Ohne Hormone läuft gar nichts in unserem Körper. Diese eiweißähnlichen Botenstoffe sind kleine Kommunikationsexperten, die den gesamten Stoffwechsel und alle Organfunktionen steuern. Sie mobilisieren Abwehrkräfte, sorgen für den Aufbau von Muskeln, Knochen und Gewebe, machen uns erst zu Frauen oder Männern, steuern unsere Lust und unser Wohlbefinden. Schon ein minimaler Mangel oder ein winziger Überschuss eines Hormons kann das sensible System gehörig durcheinanderbringen. Neben ernsthaften Erkrankungen können Dysbalancen dieser Botenstoffe auch zu BeautyMakeln wie trockener, schuppiger Haut, Unreinheiten, Falten, Cellulite oder Haarausfall führen. Wussten Sie etwa, dass …

  • … das Männlichkeitshormon Testosteron bei Stress auch im weiblichen Körper verstärkt gebildet wird und zu Hautunreinheiten führen kann? Andererseits kann die Gabe von Testosteron über Salben oder Pflaster aber auch gegen Cellulite helfen.

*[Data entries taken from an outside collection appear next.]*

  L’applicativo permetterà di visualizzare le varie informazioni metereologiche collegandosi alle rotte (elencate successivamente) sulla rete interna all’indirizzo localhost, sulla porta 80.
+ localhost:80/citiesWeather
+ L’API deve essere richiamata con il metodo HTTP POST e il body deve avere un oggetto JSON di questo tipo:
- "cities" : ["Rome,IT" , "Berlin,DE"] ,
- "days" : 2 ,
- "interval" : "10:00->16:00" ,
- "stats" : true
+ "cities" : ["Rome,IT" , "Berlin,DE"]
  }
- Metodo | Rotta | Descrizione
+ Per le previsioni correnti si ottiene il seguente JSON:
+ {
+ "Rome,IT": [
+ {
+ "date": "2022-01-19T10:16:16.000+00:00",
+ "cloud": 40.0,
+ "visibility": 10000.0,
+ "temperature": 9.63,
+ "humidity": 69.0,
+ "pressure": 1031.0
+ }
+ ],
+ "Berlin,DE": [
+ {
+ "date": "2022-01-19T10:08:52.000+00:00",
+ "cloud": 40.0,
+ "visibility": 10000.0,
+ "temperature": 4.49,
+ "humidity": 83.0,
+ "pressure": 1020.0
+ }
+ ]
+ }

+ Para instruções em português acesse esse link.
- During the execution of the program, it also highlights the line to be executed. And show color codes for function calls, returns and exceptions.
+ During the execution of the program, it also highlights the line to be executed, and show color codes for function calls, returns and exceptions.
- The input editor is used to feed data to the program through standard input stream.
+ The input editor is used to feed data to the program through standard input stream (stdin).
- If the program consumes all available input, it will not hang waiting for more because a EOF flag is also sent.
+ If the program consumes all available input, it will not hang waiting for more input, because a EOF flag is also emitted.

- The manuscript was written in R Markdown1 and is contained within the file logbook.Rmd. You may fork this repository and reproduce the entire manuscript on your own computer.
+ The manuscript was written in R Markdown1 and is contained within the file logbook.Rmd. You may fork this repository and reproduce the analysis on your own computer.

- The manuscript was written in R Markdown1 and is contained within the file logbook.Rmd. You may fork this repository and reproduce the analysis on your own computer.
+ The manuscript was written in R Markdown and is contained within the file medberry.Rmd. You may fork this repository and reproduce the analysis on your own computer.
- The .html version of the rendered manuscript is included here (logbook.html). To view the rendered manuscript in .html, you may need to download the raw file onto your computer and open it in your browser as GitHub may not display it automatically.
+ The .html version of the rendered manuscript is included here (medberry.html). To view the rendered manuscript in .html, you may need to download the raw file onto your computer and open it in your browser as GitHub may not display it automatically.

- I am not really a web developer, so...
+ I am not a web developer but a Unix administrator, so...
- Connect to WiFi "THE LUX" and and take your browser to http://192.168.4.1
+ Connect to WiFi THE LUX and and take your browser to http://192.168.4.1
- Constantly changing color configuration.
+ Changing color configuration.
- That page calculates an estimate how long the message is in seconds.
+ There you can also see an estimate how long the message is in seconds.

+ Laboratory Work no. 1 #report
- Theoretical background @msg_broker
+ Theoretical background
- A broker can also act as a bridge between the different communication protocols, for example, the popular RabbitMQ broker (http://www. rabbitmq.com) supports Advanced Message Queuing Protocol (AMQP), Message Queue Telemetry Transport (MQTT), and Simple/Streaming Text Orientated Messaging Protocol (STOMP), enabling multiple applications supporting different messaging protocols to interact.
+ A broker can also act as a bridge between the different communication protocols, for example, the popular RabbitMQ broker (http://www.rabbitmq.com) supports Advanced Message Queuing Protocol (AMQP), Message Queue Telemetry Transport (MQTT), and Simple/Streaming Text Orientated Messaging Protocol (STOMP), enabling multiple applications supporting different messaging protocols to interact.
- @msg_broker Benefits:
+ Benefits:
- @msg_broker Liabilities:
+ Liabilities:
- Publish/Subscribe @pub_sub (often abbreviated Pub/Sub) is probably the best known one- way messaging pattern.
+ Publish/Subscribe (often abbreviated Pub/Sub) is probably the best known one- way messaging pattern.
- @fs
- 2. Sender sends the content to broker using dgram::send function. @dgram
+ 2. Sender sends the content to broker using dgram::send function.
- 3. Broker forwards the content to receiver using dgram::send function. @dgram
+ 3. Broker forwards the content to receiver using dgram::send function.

  • … eine östrogenhaltige Haarlotion gegen hormonell bedingten Haarausfall, beispielsweise in den Wechseljahren, helfen kann?
  • … Östrogene und Androgene (Männlichkeitshormone) für die Bildung von Kollagen und Elastin im Bindegewebe und damit für straffe Haut sorg
  • … Progesteron (Gelbkörperhormon) die Blutgefäße stärkt und so vor Couperose und Besenreisern schützt?
  • … das Wachstumshormon (HGH) wie ein Body-Shaper wirkt, Muskeln aufbaut und Fett wegschmilzt?

Ganz klar: Hormone sind keine Vitamintabletten, die man womöglich über dubiose Quellen im Internet bestellt und auf Verdacht einnimmt. Sie gehören unbedingt in die Hand eines erfahrenen Arztes. Dabei arbeiten wir mit unseren endokrinologisch besonders versierten Kollegen im Hormonzentrum an der Oper zusammen, das über ein eigenes Hormonlabor verfügt. Über eine Blutentnahme und/ oder einen Speicheltest klären wir zunächst, ob und welche Hormone bei Ihnen aus dem Gleichgewicht geraten sind. Und nur die werden dann auch ersetzt – in den gleichen Mengen, wie unser Körper sie normalerweise bilden würde. Je nach Hormon sind unterschiedliche Verabreichungsmethoden ideal: Pflaster, Salben, Lotionen, Gele, Injektionen oder Tabletten.